### Provided data

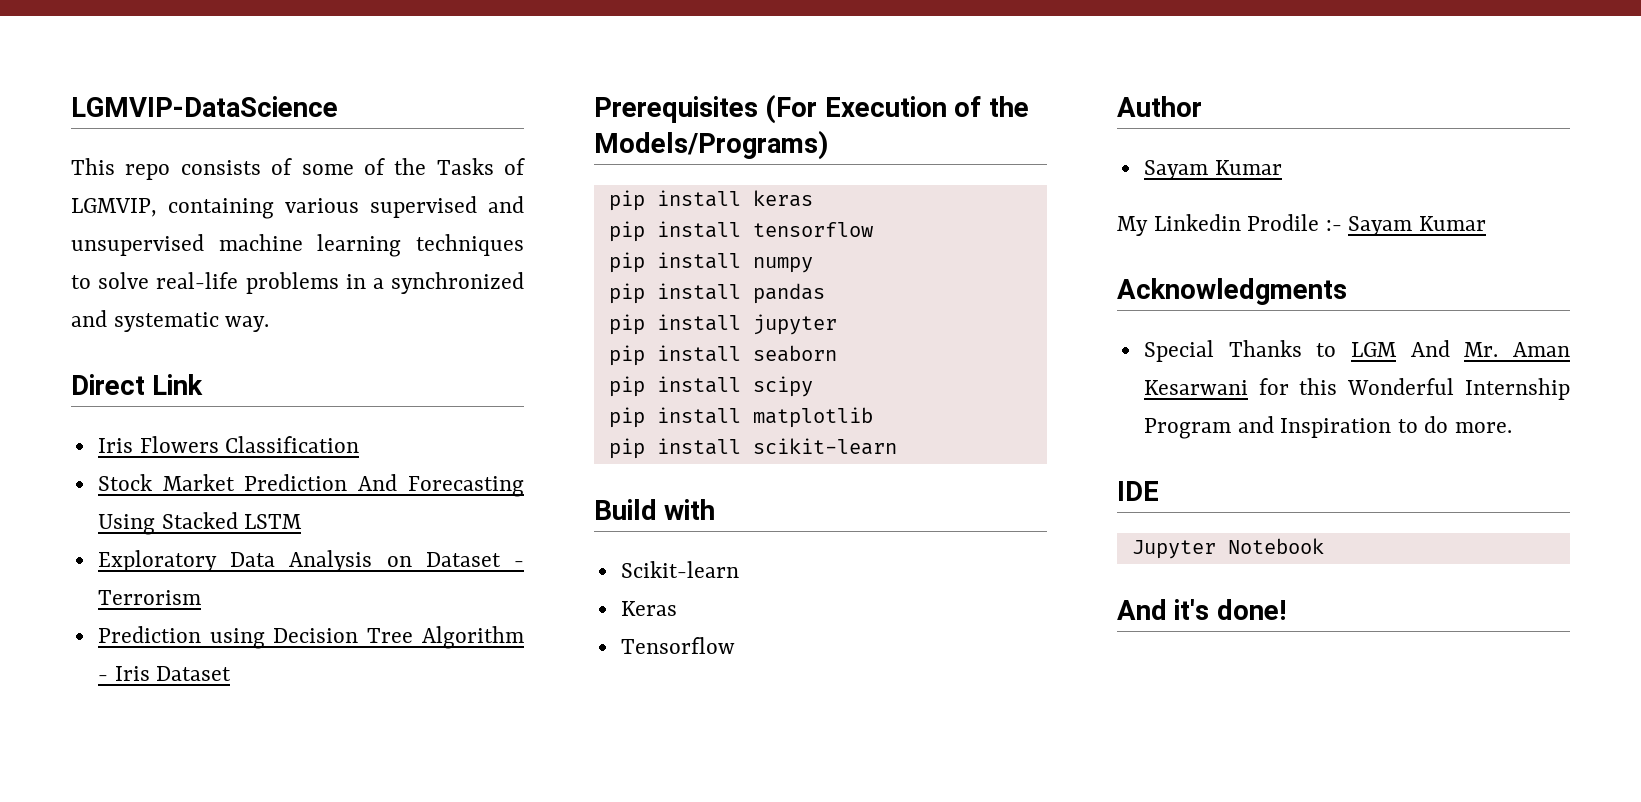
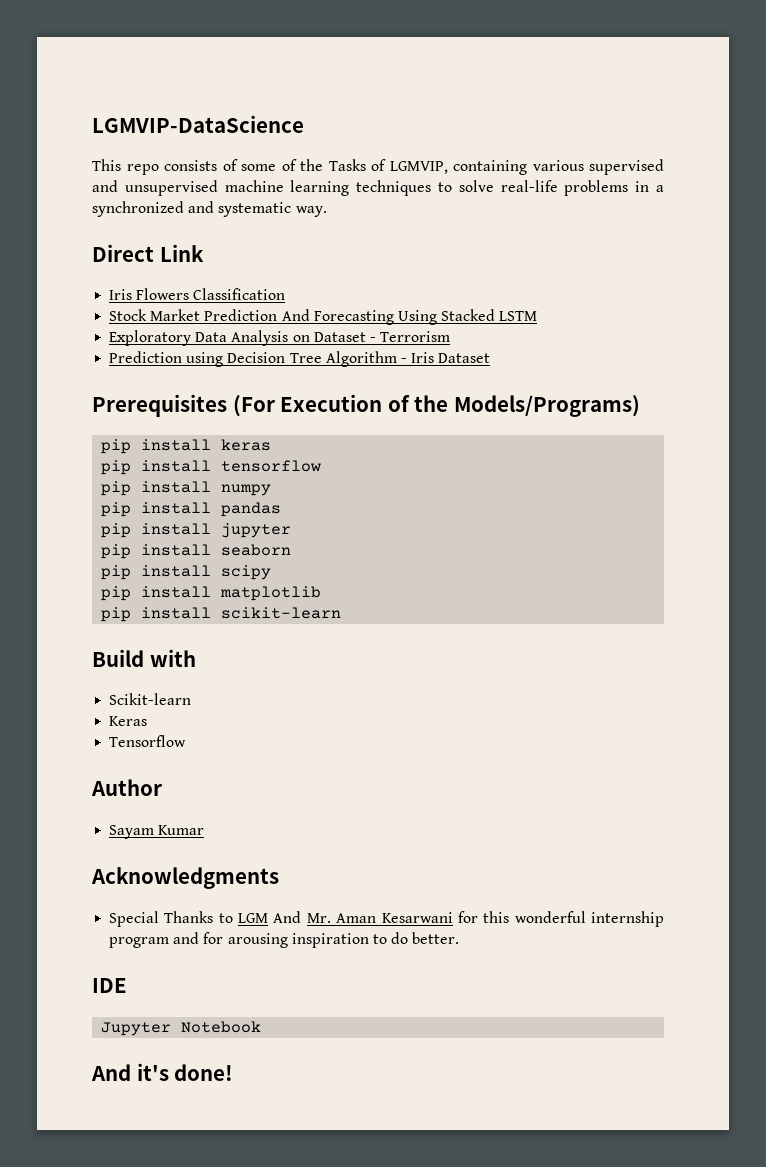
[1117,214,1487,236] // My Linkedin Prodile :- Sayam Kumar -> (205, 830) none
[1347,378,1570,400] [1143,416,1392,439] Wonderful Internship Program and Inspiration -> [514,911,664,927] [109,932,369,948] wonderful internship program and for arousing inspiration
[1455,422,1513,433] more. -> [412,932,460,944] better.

...

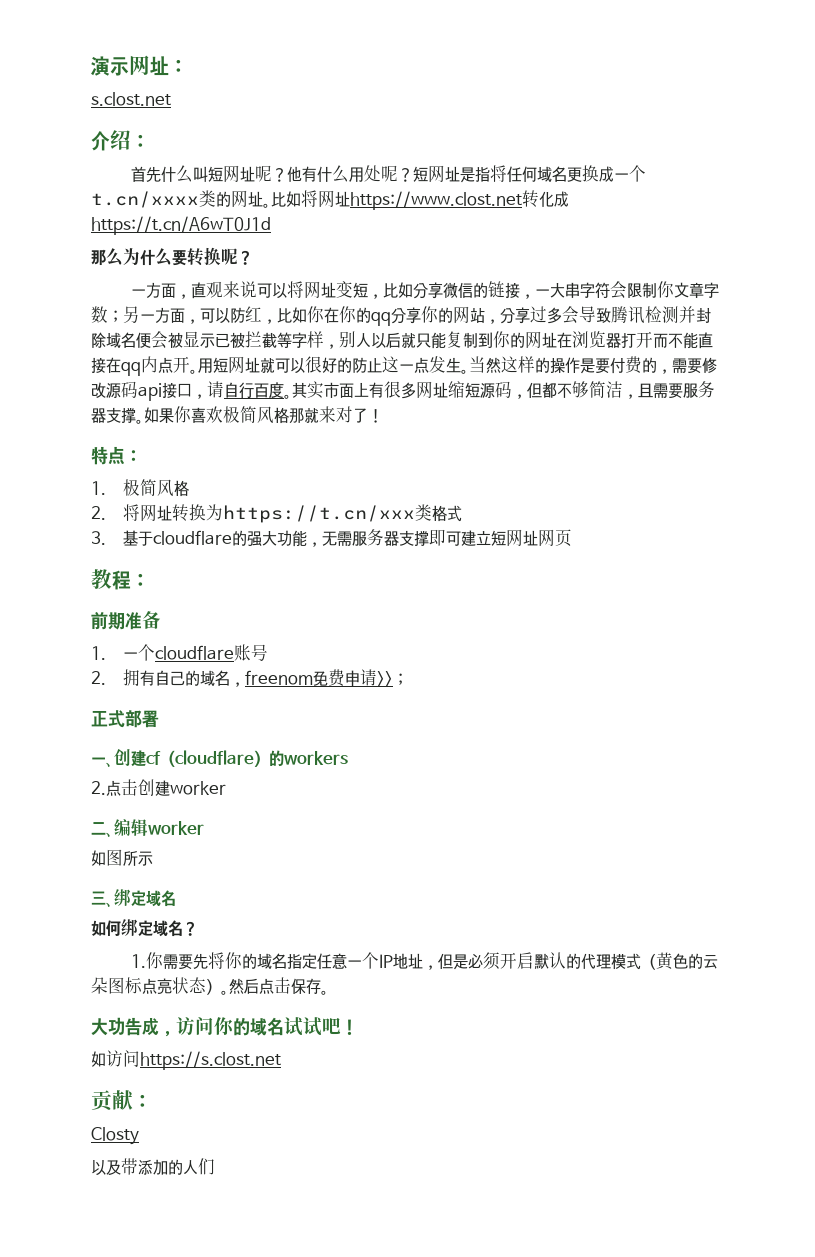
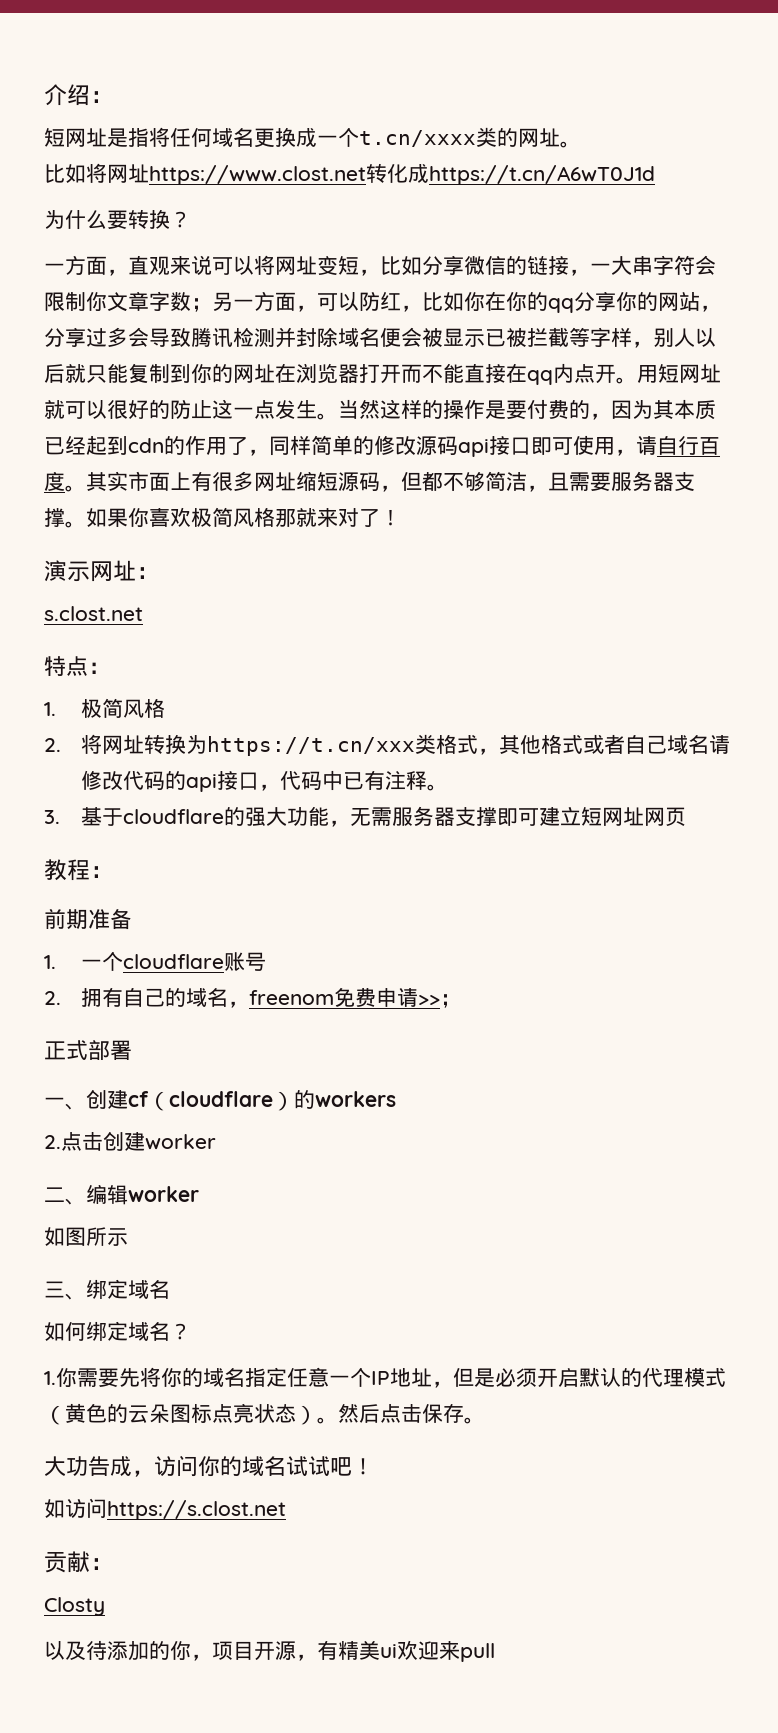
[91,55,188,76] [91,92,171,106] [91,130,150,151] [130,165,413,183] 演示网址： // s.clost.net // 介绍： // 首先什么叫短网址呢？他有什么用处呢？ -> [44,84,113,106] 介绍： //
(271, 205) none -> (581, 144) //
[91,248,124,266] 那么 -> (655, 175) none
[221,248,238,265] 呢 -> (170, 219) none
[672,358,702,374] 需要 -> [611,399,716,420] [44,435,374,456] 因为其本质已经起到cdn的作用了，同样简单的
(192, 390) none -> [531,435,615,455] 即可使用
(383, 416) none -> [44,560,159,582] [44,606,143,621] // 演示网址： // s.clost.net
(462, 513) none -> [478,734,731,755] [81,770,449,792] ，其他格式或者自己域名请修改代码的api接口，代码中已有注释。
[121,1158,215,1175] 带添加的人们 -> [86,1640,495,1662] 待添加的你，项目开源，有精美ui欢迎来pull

* * *

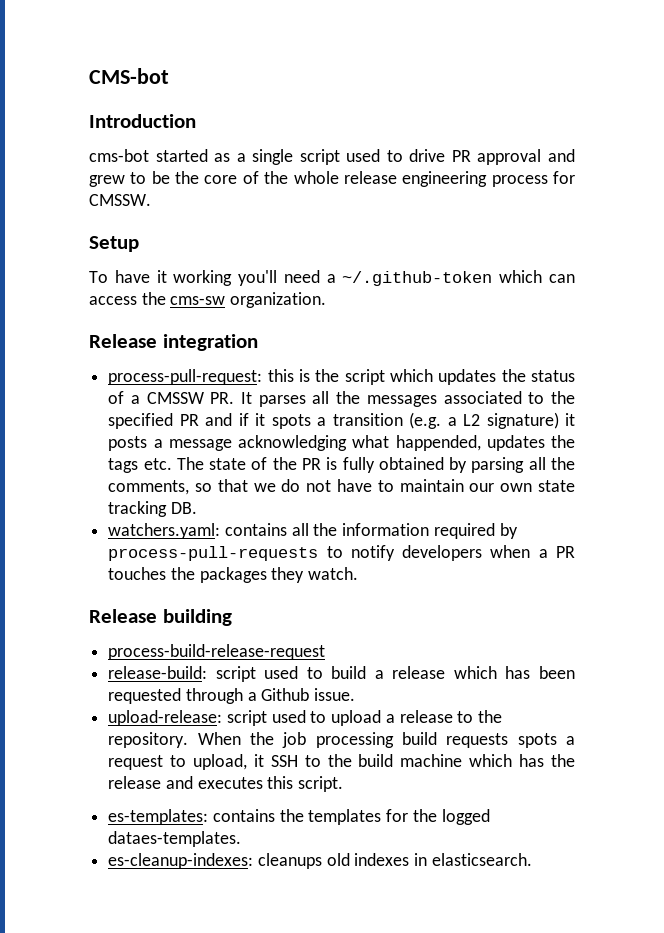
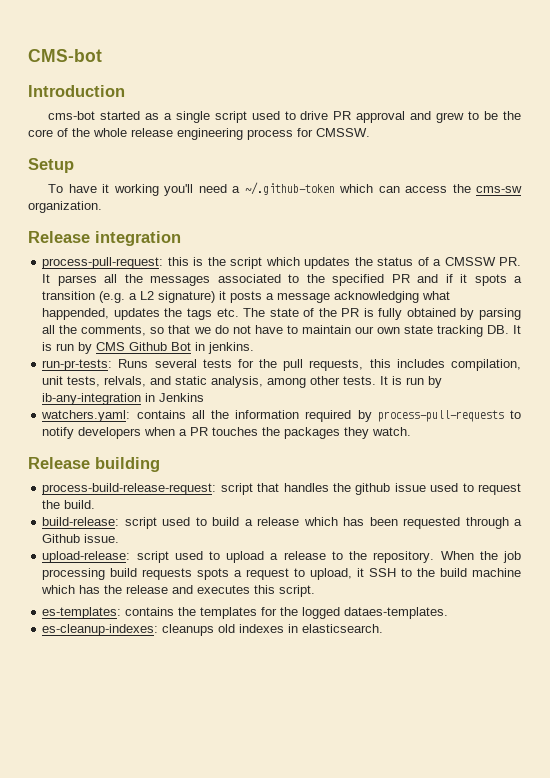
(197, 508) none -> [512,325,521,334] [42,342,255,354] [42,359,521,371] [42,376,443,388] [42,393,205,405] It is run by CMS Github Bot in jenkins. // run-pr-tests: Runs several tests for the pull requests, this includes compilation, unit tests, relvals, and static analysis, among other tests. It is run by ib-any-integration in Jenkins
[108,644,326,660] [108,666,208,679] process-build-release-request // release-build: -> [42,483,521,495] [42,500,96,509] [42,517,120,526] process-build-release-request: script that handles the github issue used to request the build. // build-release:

### Task statement
What is the number of lines in the data holding the word "演示网址"? Reply with that number only.

### Result of this task
2